Brooke Satchwell as Georgina

Georgina knows what it’s like to be caged, giving her a strange insight into how Kate must be feeling. A match-cut at the end of episode one shows both women sitting in their own separate prisons, Kate’s more literal whilst Georgina has been punished by her domineering husband.

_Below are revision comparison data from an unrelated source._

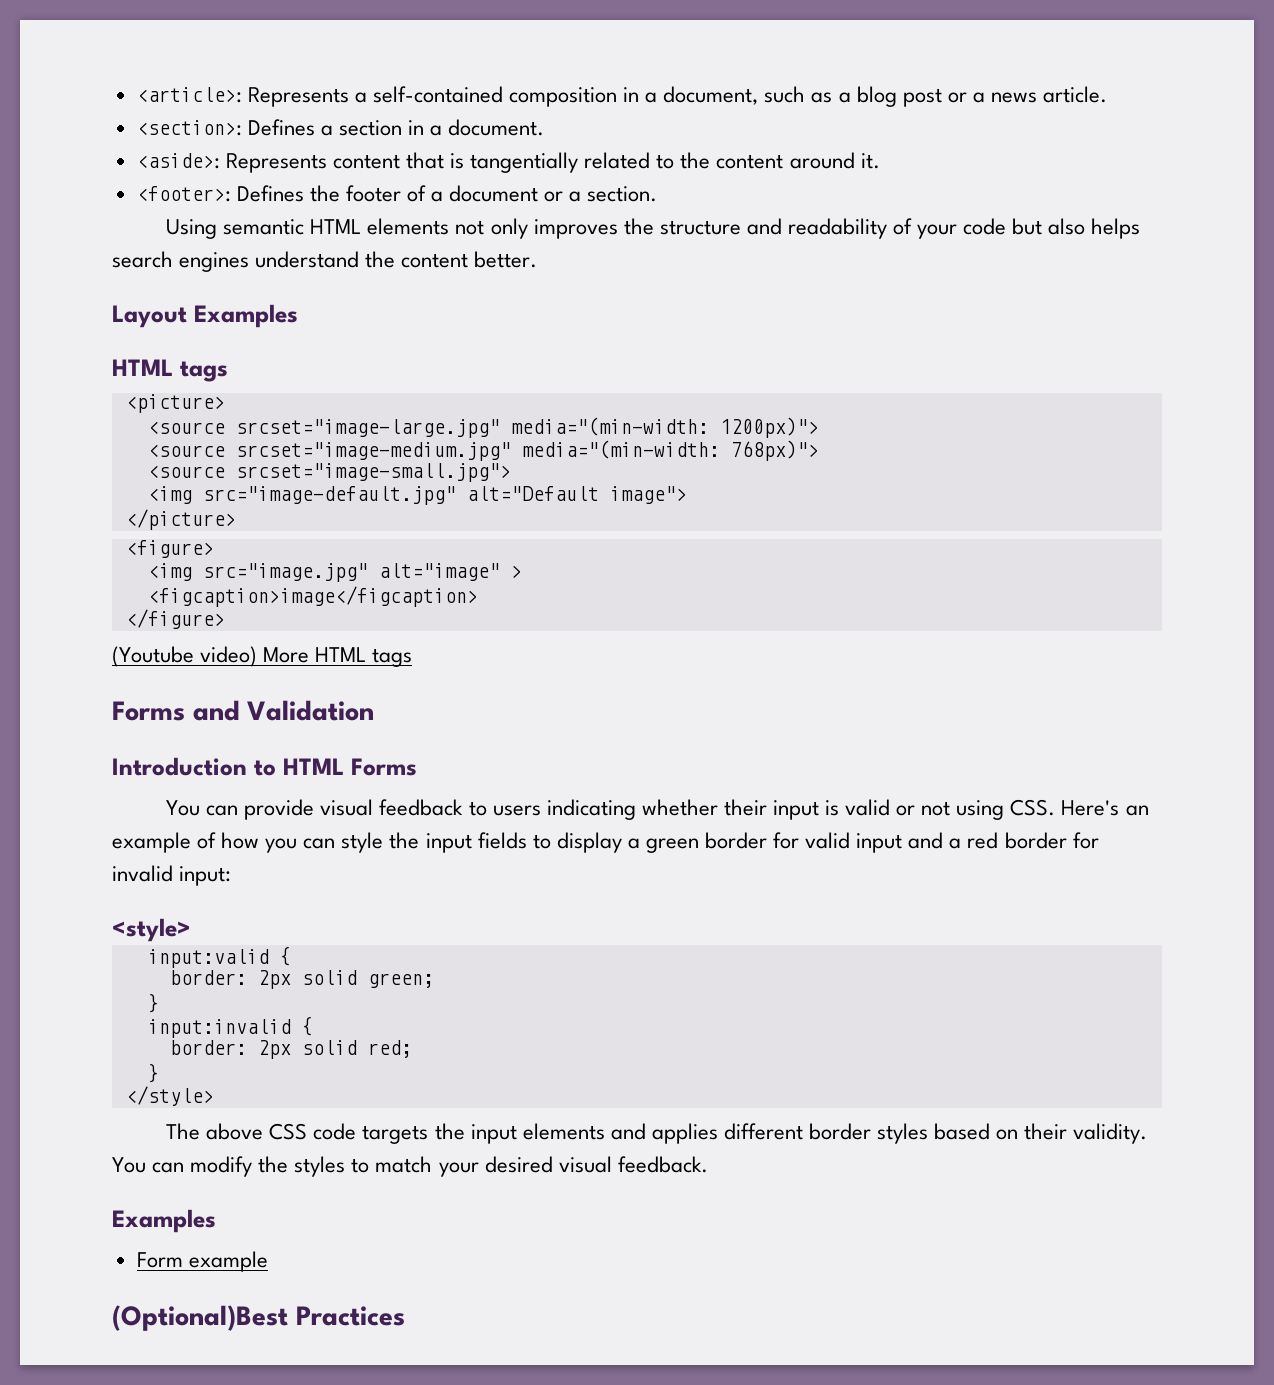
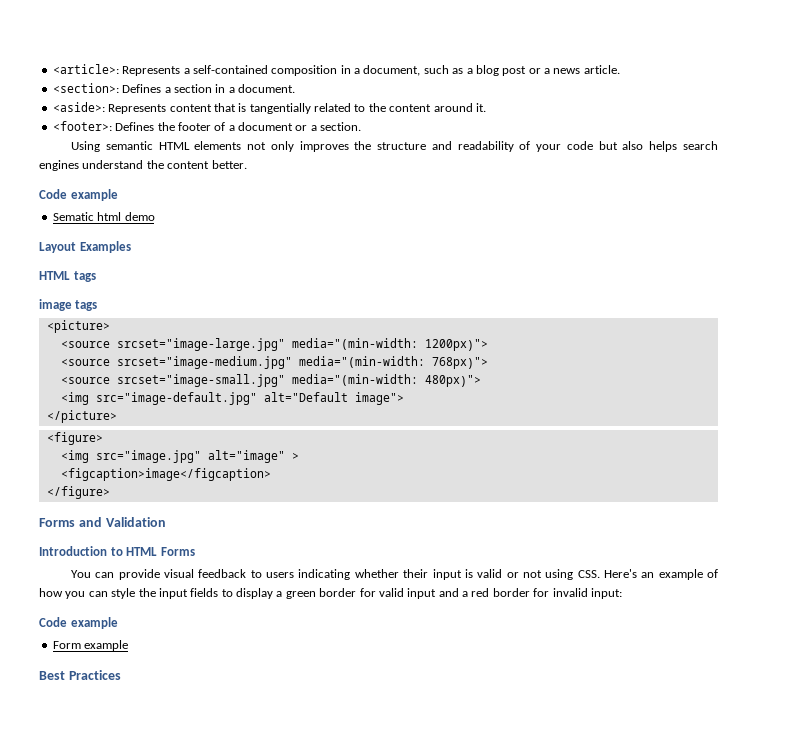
  Using semantic HTML elements not only improves the structure and readability of your code but also helps search engines understand the content better.
+ Code example
+ Sematic html demo
+ image tags
- <source srcset="image-small.jpg">
+ <source srcset="image-small.jpg" media="(min-width: 480px)">
- (Youtube video) More HTML tags
  You can provide visual feedback to users indicating whether their input is valid or not using CSS. Here's an example of how you can style the input fields to display a green border for valid input and a red border for invalid input:
- <style>
- input:valid {
- border: 2px solid green;
- }
- input:invalid {
- border: 2px solid red;
- }
- </style>
- The above CSS code targets the input elements and applies different border styles based on their validity. You can modify the styles to match your desired visual feedback.
- Examples
+ Code example
- (Optional)Best Practices
+ Best Practices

Despite her reluctance to be accepted into the jury, Georgina stays boldly subjective, reminding the other jurors that “it’s a little early to judge” in episode two. The trial’s mercurial, nuanced nature might even help her confront the gaslighting and abuse in her own life.

Damien Strouthos as Alexi

Despite his easygoing nature, Alexi is skating on thin ice in his life outside the courtroom. He’s struggling to keep his father’s construction business afloat, and his alcoholic brother isn’t helping things, continuing to hire undocumented workers. Damien Strouthos plays the inevitable fallout from this with believable desperation. When the brothers can’t go to the authorities about a horrific accident, Alexi must confront his own morality.

Brendan Cowell as Garry

If any of our 12 jurors are going to be an antagonistic, dissenting factor in the room, as it was in Sidney Lumet’s classic single-location drama 12 Angry Men, it’s Cowell’s debt-ridden gambler Garry. We learn quickly that he’ll capitalise on his position on the jury to get whatever gain he can, when he’s approached to blab about the trial’s inner workings to some mysterious benefactor. Unpretentious, rumpled and conniving, Garry is a wild card.

Pallavi Sharda as Corrie

From our first moments meeting Corrie, we might make some unkind assumptions: she seems spoiled, wearing flirty designer garments and having sex with some hot guy in a huge, lavish mansion. But there’s plenty of tragedy and burden upon the head juror’s shoulders in her private life. Corrie comes from a wealthy shipping dynasty, living alone in her absent parent’s enormous estate. With Bollywood star Sharda bringing glamorous mystery to the character, Corrie should emerge as one of The Twelve’s most fascinating figures.

Ngali Shaw as Jarrod

A young Black uni student crushed by the responsibilities of his scholarship, Jarrod is certainly one of the series’ most targeted characters. He’s almost kicked off the jury at first, for accidentally wearing an “offensive” t-shirt to the selection session. It’s telling that at university Jarrod is studying Death of the Author—given there is no omnipotent, subjective eye among our characters. It’s all up to Jarrod and his fellow jurors to decide upon a common reality, in a world where the naive young kid is constantly pigeonholed and profiled.

Hazem Shammas as Farrad

Farrad craves acceptance, slaving over a stove to bring sweets from his native homeland into the jury room. Unfortunately, nobody goes for them, citing allergies and making polite excuses. A rideshare driver and recent migrant to Australia, Farrad has been overlooked in many aspects of his new life. His quiet presence on the jury raises probing questions about who gets a say in Australia, and the minute ways in which minorities are accepted or dismissed.

Catherine Van Davies as Vanessa

The jurors are nervous about revealing their identities to each other at first: except Vanessa, who introduces herself cheerfully as a human being rather than some anonymous number. She’s boldly defiant of bureaucracy, and might be able to hone in on the truth about Kate and Claire better that way. Vanessa is visibly annoyed at the other jurors for chalking the case up to some sinister “lesbian sex gone wrong”, a queer woman who can find the nuance and cultural context in Kate’s superficially dark artwork. But as we learn more about Vanessa’s secrets and insecurities, will she end up just as biased as any of her 11 peers?

You’ll have to watch The Twelve to find out, exclusively screening on Foxtel: because really, who are we to judge?